The assessment template in the Digital Preservation Peer Assessment handbook, available online at provides questions to prompt staff at cultural heritage institutions to think critically about their digital preservation activities. The goal of the assessment is to help an institution document their digital preservation successes, recognize where they need to grow and identify challenges that stand in the way of that growth. It can also help an institution to create a digital preservation plan. It “is framed as a peer assessment, rather than a self-assessment, to encourage institutions to work in pairs or groups to benchmark their program and progress.
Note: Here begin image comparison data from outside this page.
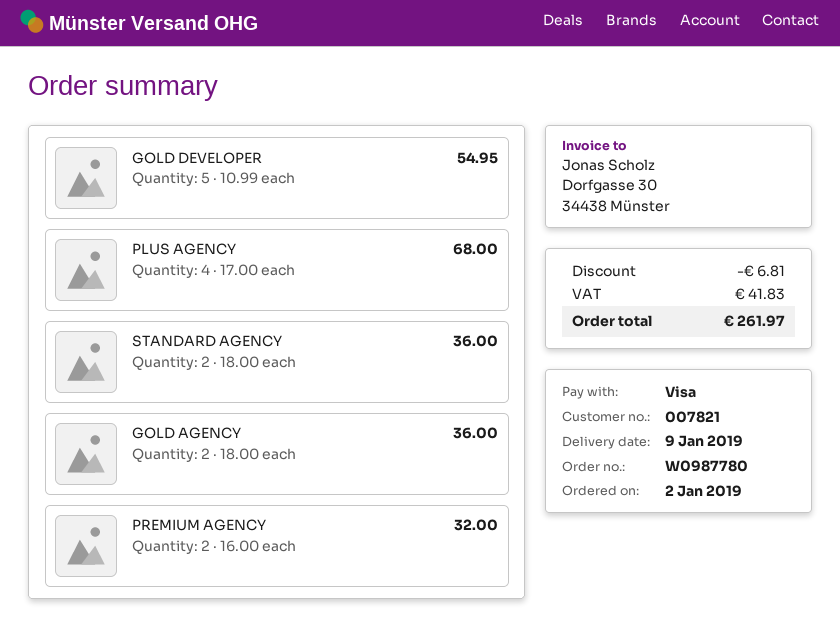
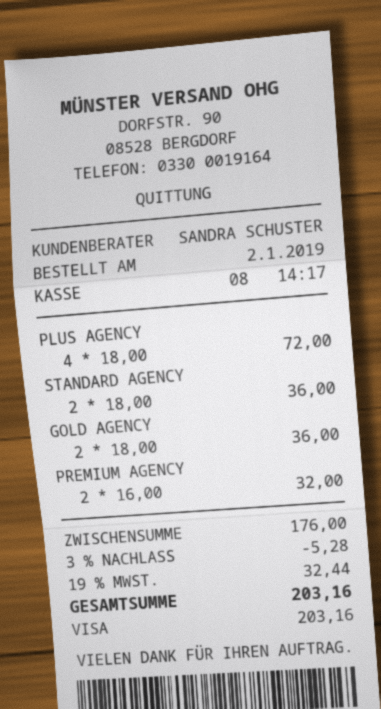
GOLD DEVELOPER: 5 x 10.99 = 54.95 -> none
PLUS AGENCY: 4 x 17.00 = 68.00 -> 4 x 18.00 = 72.00
discount: 6.81 -> 5.28
tax: 41.83 -> 32.44
total: 261.97 -> 203.16

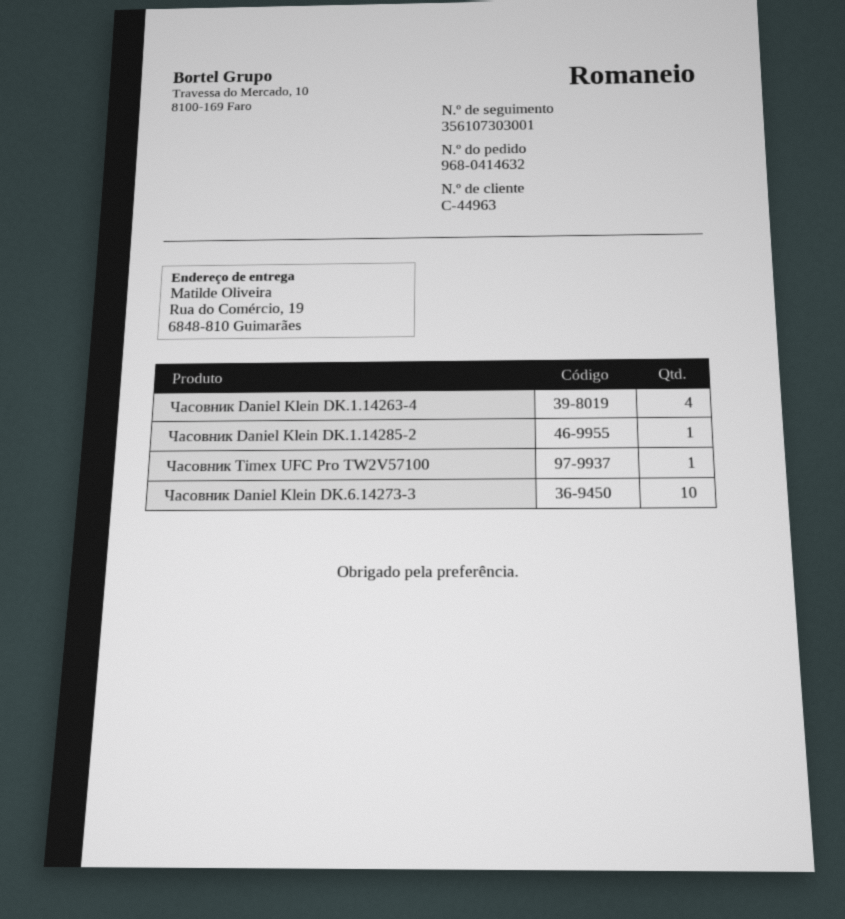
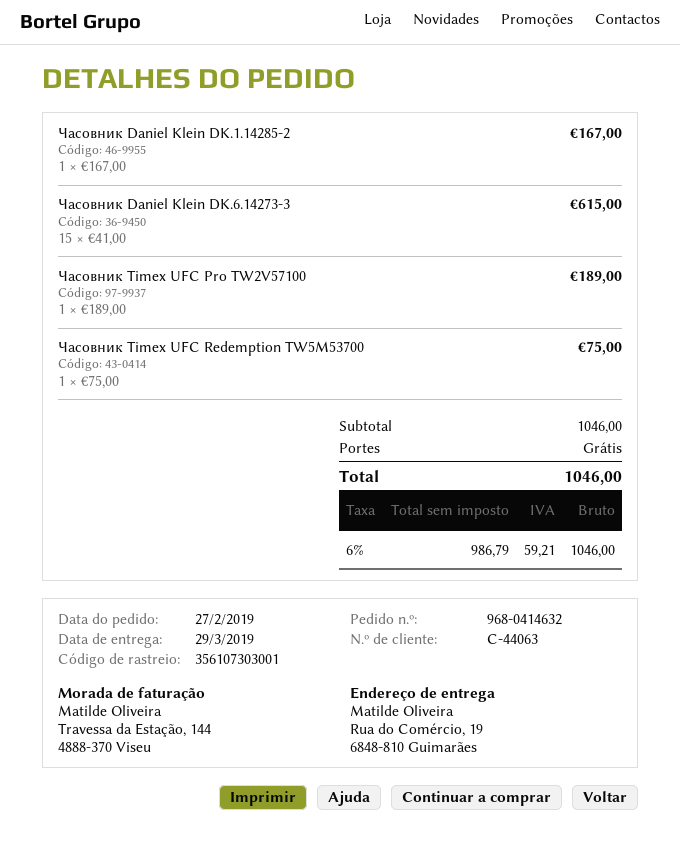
customer number: C-44963 -> C-44063
Часовник Daniel Klein DK.1.14263-4: 4 -> none
Часовник Daniel Klein DK.6.14273-3: 10 -> 15
Часовник Timex UFC Redemption TW5M53700: none -> 1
This model provides an outside perspective on the institution, guidance for improvement from colleagues, and a partner or cohort for accountability” (Digital Preservation Peer Assessment handbook, p.3). A basic understanding of digital preservation is a desirable but not essential prerequisite, and the assessment can be used by institutions at any phase of their digital preservation efforts.   See Frances’s slides:

Positioning PASIG2019 in Mexico gave the global south a presence and a voice in the digital preservation landscape. It also brought to the fore the impact of cultural and ideological differences and economic disparity between regions. As Oya Rieger points out in her reflections on the conference:

“[The digital preservation community] is growing in diversity. This is a huge strength but also a pressure point in terms of building a common language, being able to communicate, and identifying priorities and common themes… [On the values of diversity, inclusivity, social justice]: Only a handful of organisations have the resources and service infrastructure to do ‘due justice’ to digital preservation. I am really proud of our communities and how much advancement we’ve made…but I’m also seeing a widening gap between haves and have-nots.”[1]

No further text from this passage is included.